■ **WORK TO COMPLETE**
Return every line of the data below exactly, but do not include the images.

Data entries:
· · · · · · ·
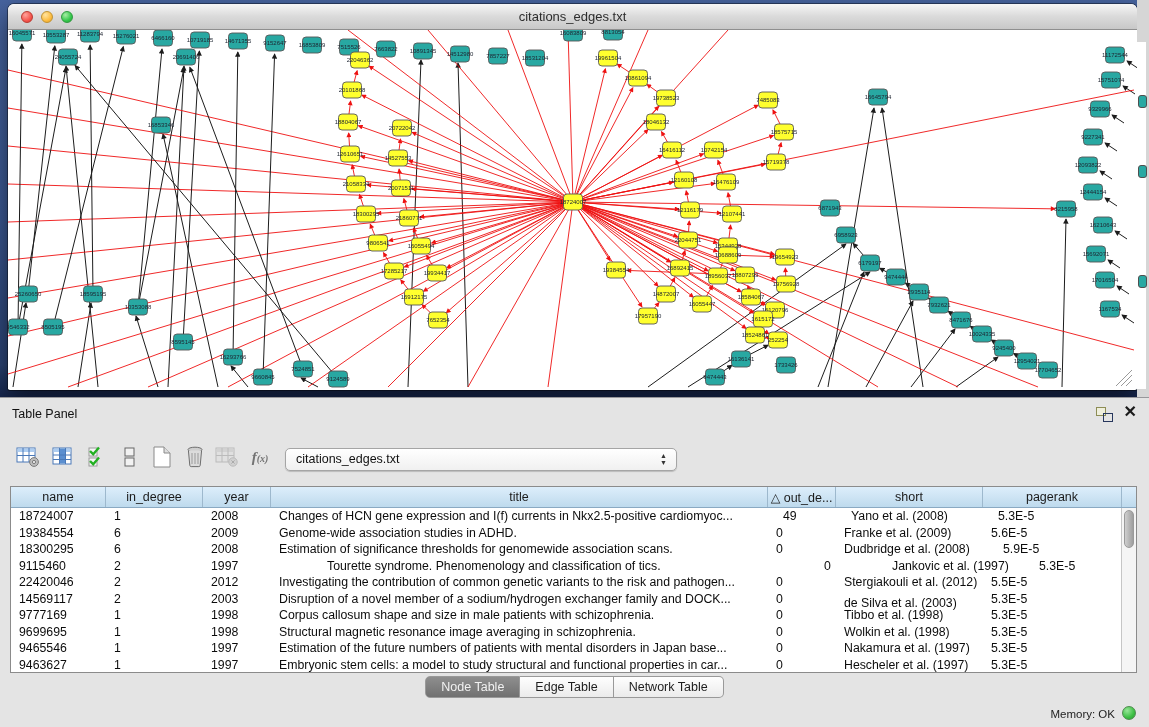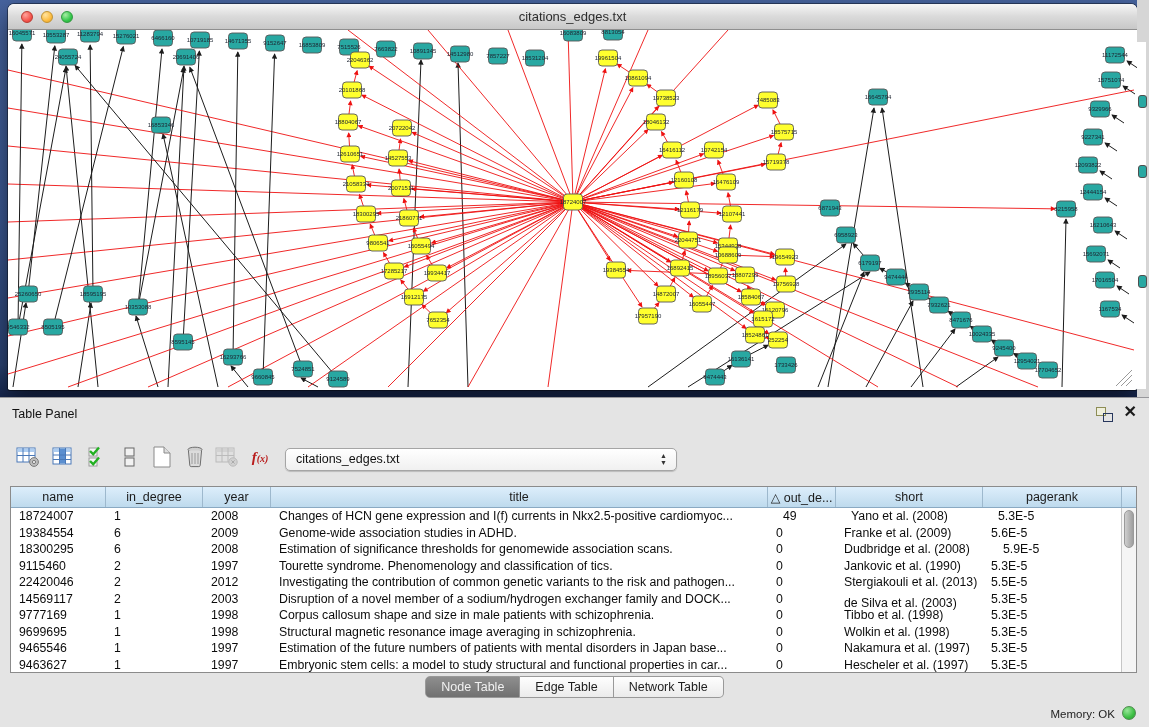--- a/index.html
+++ b/index.html
@@ -32,21 +32,21 @@
   
   .panel { position:absolute; left:0; top:397px; width:1149px; height:330px;
     background:#e4e4e4; border-top:1px solid #97979b;text-decoration:underline; }
   .panel-title { position:absolute; left:12px; top:9px; font-size:12.5px; color:#111; }
   .float-btn { position:absolute; right:36px; top:9px; width:17px; height:15px; }
   .float-btn .back { position:absolute; left:0; top:0;  width:10px; height:9px; border:1.4px solid #8d8d55; background:#efefdc; }
   .float-btn .front{ position:absolute; right:0; bottom:0; width:10px; height:9px; border:1.4px solid #27375d; background:transparent; }
   .close-btn { position:absolute; right:12px; top:5px; font-size:16px; font-weight:bold; color:#1a1a1a; line-height:18px; }
   .toolbar { position:absolute; left:0; top:42px; width:1149px; height:38px; }
   .tool { position:absolute; top:2px; width:28px; height:30px; display:flex; align-items:center; justify-content:center; }
-  .fx-text { font-family:"Liberation Serif", serif; font-style:italic; font-weight:bold; font-size:15px; color:#b91c1c; }
+  .fx-text { font-family:"Liberation Serif", serif; font-style:italic; font-weight:bold; font-size:15px; color:#737373; }
   .fx-text small { font-size:10px; }
   .combo { position:absolute; left:285px; top:8px; width:392px; height:23px;
     background:linear-gradient(#ffffff,#f0f0f0); border:1px solid #a5a5a5; border-radius:5px;
     box-shadow:0 1px 1px rgba(0,0,0,.18); font-size:12.5px; line-height:21px; padding-left:10px; color:#111; }
   .stepper { position:absolute; right:9px; top:3px; display:flex; flex-direction:column; line-height:7px; font-size:7px; color:#333; }
   
   .table-wrap { position:absolute; left:10px; top:88px; width:1127px; height:187px;
     background:#fff; border:1px solid #8b8b8b; }
   .thead { display:flex; height:21px; background:linear-gradient(#ddeefb,#bedaed);
     border-bottom:1px solid #8aa9c2; }
@@ -790,32 +790,32 @@
           <div class="td" style="width: 68px;">2008</div>
           <div class="td" style="width: 497px;">Estimation of significance thresholds for genomewide association scans.</div>
           <div class="td" style="width: 68px;">0</div>
           <div class="td" style="width: 147px;">Dudbridge et al. (2008)</div>
           <div class="td" style="width: 139px; margin-left: 12px;">5.9E-5</div>
         </div>
         <div class="tr">
           <div class="td" style="width: 95px;">9115460</div>
           <div class="td" style="width: 97px;">2</div>
           <div class="td" style="width: 68px;">1997</div>
-          <div class="td" style="width: 497px;">Tourette syndrome. Phenomenology and classification of tics.</div>
+          <div class="td" style="width: 497px; margin-left: 48px;">Tourette syndrome. Phenomenology and classification of tics.</div>
           <div class="td" style="width: 68px;">0</div>
-          <div class="td" style="width: 147px;">Jankovic et al. (1990)</div>
+          <div class="td" style="width: 147px;">Jankovic et al. (1997)</div>
           <div class="td" style="width: 139px;">5.3E-5</div>
         </div>
         <div class="tr">
           <div class="td" style="width: 95px;">22420046</div>
           <div class="td" style="width: 97px;">2</div>
           <div class="td" style="width: 68px;">2012</div>
           <div class="td" style="width: 497px;">Investigating the contribution of common genetic variants to the risk and pathogen...</div>
           <div class="td" style="width: 68px;">0</div>
-          <div class="td" style="width: 147px;">Stergiakouli et al. (2013)</div>
+          <div class="td" style="width: 147px;">Stergiakouli et al. (2012)</div>
           <div class="td" style="width: 139px;">5.5E-5</div>
         </div>
         <div class="tr">
           <div class="td" style="width: 95px;">14569117</div>
           <div class="td" style="width: 97px;">2</div>
           <div class="td" style="width: 68px;">2003</div>
           <div class="td" style="width: 497px;">Disruption of a novel member of a sodium/hydrogen exchanger family and DOCK...</div>
           <div class="td" style="width: 68px;">0</div>
           <div class="td" style="width: 147px; margin-top: 8px;">de Silva et al. (2003)</div>
           <div class="td" style="width: 139px;">5.3E-5</div>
· · · · · · ·
■ **ANSWER SPACE**
--- a/index.html
+++ b/index.html
@@ -32,21 +32,21 @@
   
   .panel { position:absolute; left:0; top:397px; width:1149px; height:330px;
     background:#e4e4e4; border-top:1px solid #97979b;text-decoration:underline; }
   .panel-title { position:absolute; left:12px; top:9px; font-size:12.5px; color:#111; }
   .float-btn { position:absolute; right:36px; top:9px; width:17px; height:15px; }
   .float-btn .back { position:absolute; left:0; top:0;  width:10px; height:9px; border:1.4px solid #8d8d55; background:#efefdc; }
   .float-btn .front{ position:absolute; right:0; bottom:0; width:10px; height:9px; border:1.4px solid #27375d; background:transparent; }
   .close-btn { position:absolute; right:12px; top:5px; font-size:16px; font-weight:bold; color:#1a1a1a; line-height:18px; }
   .toolbar { position:absolute; left:0; top:42px; width:1149px; height:38px; }
   .tool { position:absolute; top:2px; width:28px; height:30px; display:flex; align-items:center; justify-content:center; }
-  .fx-text { font-family:"Liberation Serif", serif; font-style:italic; font-weight:bold; font-size:15px; color:#b91c1c; }
+  .fx-text { font-family:"Liberation Serif", serif; font-style:italic; font-weight:bold; font-size:15px; color:#737373; }
   .fx-text small { font-size:10px; }
   .combo { position:absolute; left:285px; top:8px; width:392px; height:23px;
     background:linear-gradient(#ffffff,#f0f0f0); border:1px solid #a5a5a5; border-radius:5px;
     box-shadow:0 1px 1px rgba(0,0,0,.18); font-size:12.5px; line-height:21px; padding-left:10px; color:#111; }
   .stepper { position:absolute; right:9px; top:3px; display:flex; flex-direction:column; line-height:7px; font-size:7px; color:#333; }
   
   .table-wrap { position:absolute; left:10px; top:88px; width:1127px; height:187px;
     background:#fff; border:1px solid #8b8b8b; }
   .thead { display:flex; height:21px; background:linear-gradient(#ddeefb,#bedaed);
     border-bottom:1px solid #8aa9c2; }
@@ -790,32 +790,32 @@
           <div class="td" style="width: 68px;">2008</div>
           <div class="td" style="width: 497px;">Estimation of significance thresholds for genomewide association scans.</div>
           <div class="td" style="width: 68px;">0</div>
           <div class="td" style="width: 147px;">Dudbridge et al. (2008)</div>
           <div class="td" style="width: 139px; margin-left: 12px;">5.9E-5</div>
         </div>
         <div class="tr">
           <div class="td" style="width: 95px;">9115460</div>
           <div class="td" style="width: 97px;">2</div>
           <div class="td" style="width: 68px;">1997</div>
-          <div class="td" style="width: 497px;">Tourette syndrome. Phenomenology and classification of tics.</div>
+          <div class="td" style="width: 497px; margin-left: 48px;">Tourette syndrome. Phenomenology and classification of tics.</div>
           <div class="td" style="width: 68px;">0</div>
-          <div class="td" style="width: 147px;">Jankovic et al. (1990)</div>
+          <div class="td" style="width: 147px;">Jankovic et al. (1997)</div>
           <div class="td" style="width: 139px;">5.3E-5</div>
         </div>
         <div class="tr">
           <div class="td" style="width: 95px;">22420046</div>
           <div class="td" style="width: 97px;">2</div>
           <div class="td" style="width: 68px;">2012</div>
           <div class="td" style="width: 497px;">Investigating the contribution of common genetic variants to the risk and pathogen...</div>
           <div class="td" style="width: 68px;">0</div>
-          <div class="td" style="width: 147px;">Stergiakouli et al. (2013)</div>
+          <div class="td" style="width: 147px;">Stergiakouli et al. (2012)</div>
           <div class="td" style="width: 139px;">5.5E-5</div>
         </div>
         <div class="tr">
           <div class="td" style="width: 95px;">14569117</div>
           <div class="td" style="width: 97px;">2</div>
           <div class="td" style="width: 68px;">2003</div>
           <div class="td" style="width: 497px;">Disruption of a novel member of a sodium/hydrogen exchanger family and DOCK...</div>
           <div class="td" style="width: 68px;">0</div>
           <div class="td" style="width: 147px; margin-top: 8px;">de Silva et al. (2003)</div>
           <div class="td" style="width: 139px;">5.3E-5</div>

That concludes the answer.